Luiz Gonzaga Pinto da Gama (1830-1882), ou simplesmente Luiz Gama, foi uma importante personalidade negra brasileira. Deixou de ser escravo, passando a ser poeta e jornalista. Fez crítica social e política da sociedade brasileira e, 133 anos após a sua morte, passou de rábula (advogado sem formação), para profissional doutor honoris causa.

Luiz Gama nasceu em 21 de junho de 1830, em Salvador, Bahia. Nasceu livre, sendo filho de uma africana liberta e um nobre português. Sua mãe, Luíza Mahin, possivelmente foi envolvida com a Revolta dos Malês1 e com a Sabinada2, motivo pelo qual foi para o estado do Rio de Janeiro, deixando o filho aos cuidados do pai.

Ao completar 10 anos de idade, o genitor o vendeu ilegalmente como escravo para pagar dívidas de jogo. Não há registro do nome do pai, pois Gama, fez questão de não registrá- -lo3, julgando-o merecedor do esquecimento.

Sua jornada começou em Salvador, partindo de navio para o Rio de Janeiro, de lá, virou escravo e foi trazido para São Paulo, desembarcando no porto de Santos, seguindo uma jornada a pé até Campinas, um percurso de aproximadamente 180 km. A pé!

Por onde passou, ganhou destaque, mas mesmo ganhando a atenção dos fazendeiros, era rejeitado ao dizer que era baiano.

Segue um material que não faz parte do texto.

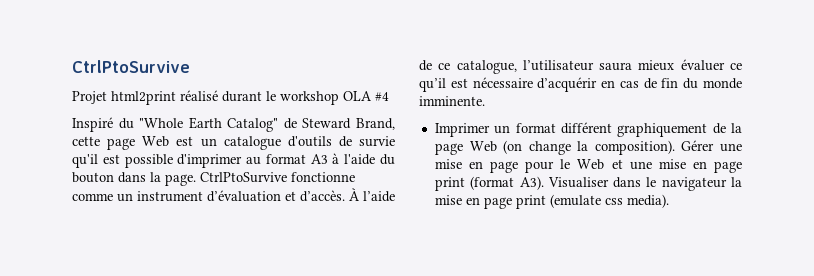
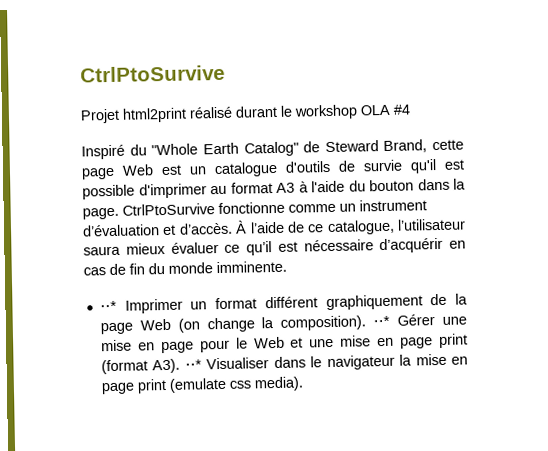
- Imprimer un format différent graphiquement de la page Web (on change la composition).
+ ⋅⋅* Imprimer un format différent graphiquement de la page Web (on change la composition).
- Gérer une mise en page pour le Web et une mise en page print (format A3). Visualiser dans le navigateur la mise en page print (emulate css media).
+ ⋅⋅* Gérer une mise en page pour le Web et une mise en page print (format A3). ⋅⋅* Visualiser dans le navigateur la mise en page print (emulate css media).

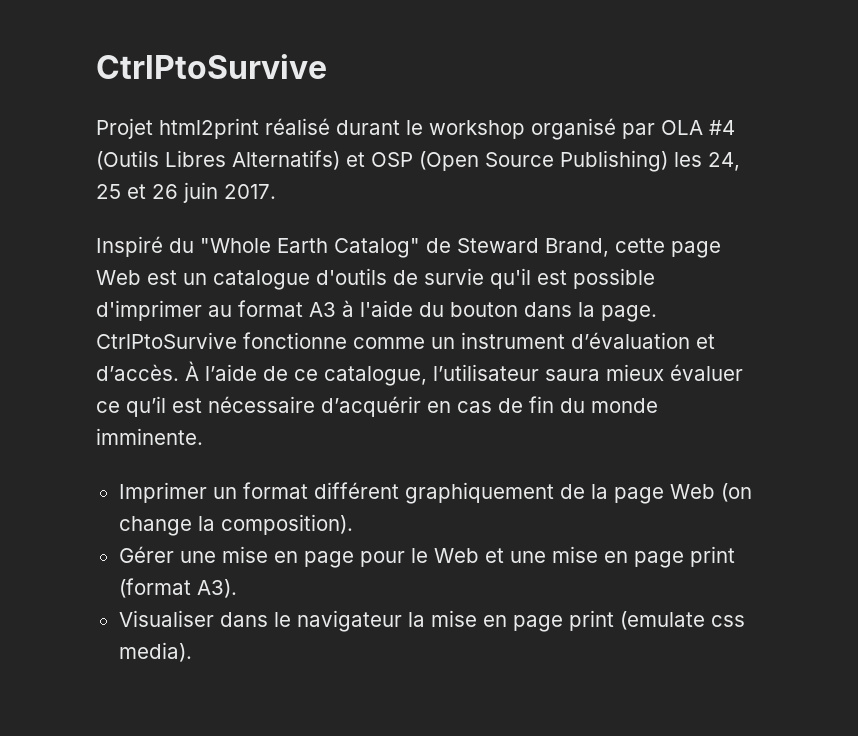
- Projet html2print réalisé durant le workshop OLA #4
+ Projet html2print réalisé durant le workshop organisé par OLA #4 (Outils Libres Alternatifs) et OSP (Open Source Publishing) les 24, 25 et 26 juin 2017.
- ⋅⋅* Imprimer un format différent graphiquement de la page Web (on change la composition). ⋅⋅* Gérer une mise en page pour le Web et une mise en page print (format A3). ⋅⋅* Visualiser dans le navigateur la mise en page print (emulate css media).
+ Imprimer un format différent graphiquement de la page Web (on change la composition).
+ Gérer une mise en page pour le Web et une mise en page print (format A3).
+ Visualiser dans le navigateur la mise en page print (emulate css media).

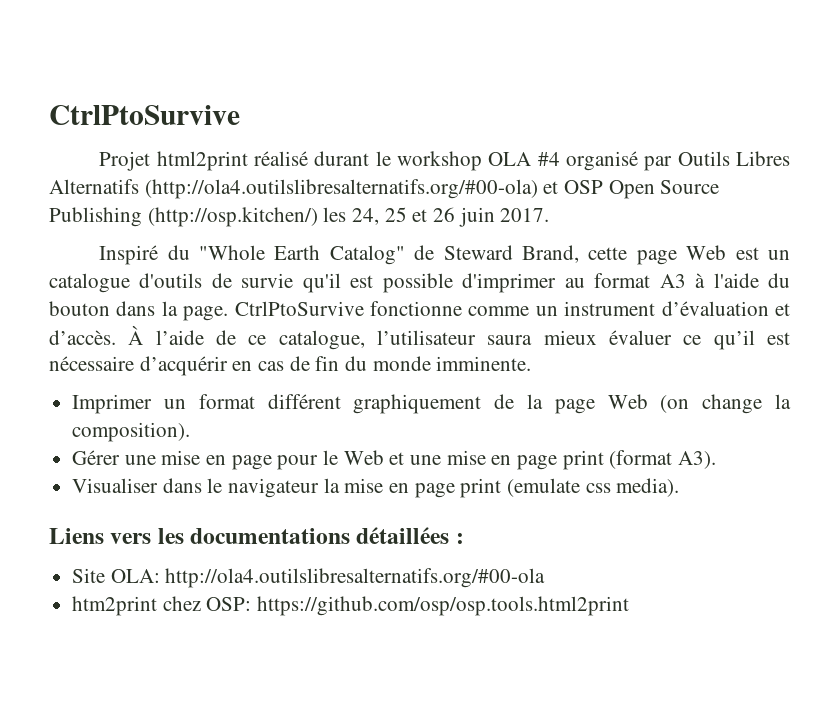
- Projet html2print réalisé durant le workshop organisé par OLA #4 (Outils Libres Alternatifs) et OSP (Open Source Publishing) les 24, 25 et 26 juin 2017.
+ Projet html2print réalisé durant le workshop OLA #4 organisé par Outils Libres Alternatifs (http://ola4.outilslibresalternatifs.org/#00-ola) et OSP Open Source Publishing (http://osp.kitchen/) les 24, 25 et 26 juin 2017.
+ Liens vers les documentations détaillées :
+ Site OLA: http://ola4.outilslibresalternatifs.org/#00-ola
+ htm2print chez OSP: https://github.com/osp/osp.tools.html2print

Estranhamente, já é nítido o grau de racismo enfrentado país naquela época, sabendo que, a primeira capital do Brasil foi justamente Salvador (1549 1763), por 214 (duzentos e quatorze) anos, depois o Rio de Janeiro (1763 a 1960), Curitiba (no regime militar foi a capital da república entre os dias 24 e 27 de março de 1969) e Brasília (capital do Brasil desde 21 de abril de 1960).

Com isso, enquanto escravo e em cativeiro, aprendeu a ler e escrever. Em 1848, já era alfabetizado e chegou a ensinar os filhos de seus senhores. Advogou em causa própria aos 17 anos, obtendo sua primeira grande vitória, pois há relatos que conseguiu produzir e provar que sua escravização foi de modo ilegal. Estudou e enveredou no ramo do direito, se mostrando autodidata. Em suas palavras, fugiu do cativeiro, após conseguir obter ardilosa e secretamente as provas inconcussas4. Alguns autores afirmam que para tal feito, se apoiou na Lei de 7 de novembro de 1831, que extinguiu o tráfico negreiro. Contudo, esta foi a primeira de várias outras conquistas em tribunais defendendo escravos, além de denunciar violações das leis e erros cometidos por juízes e advogados, algo surpreendente para a época. Deste modo, conseguiu por meio da compra e defesa em tribunais, libertar mais de 5005 escravos ao longo de sua vida. Importante destacar que, a figura do advogado provisionado existiu até a década de 1960, quando o exercício da advocacia passou a ser prerrogativa exclusiva dos bacharéis em direito.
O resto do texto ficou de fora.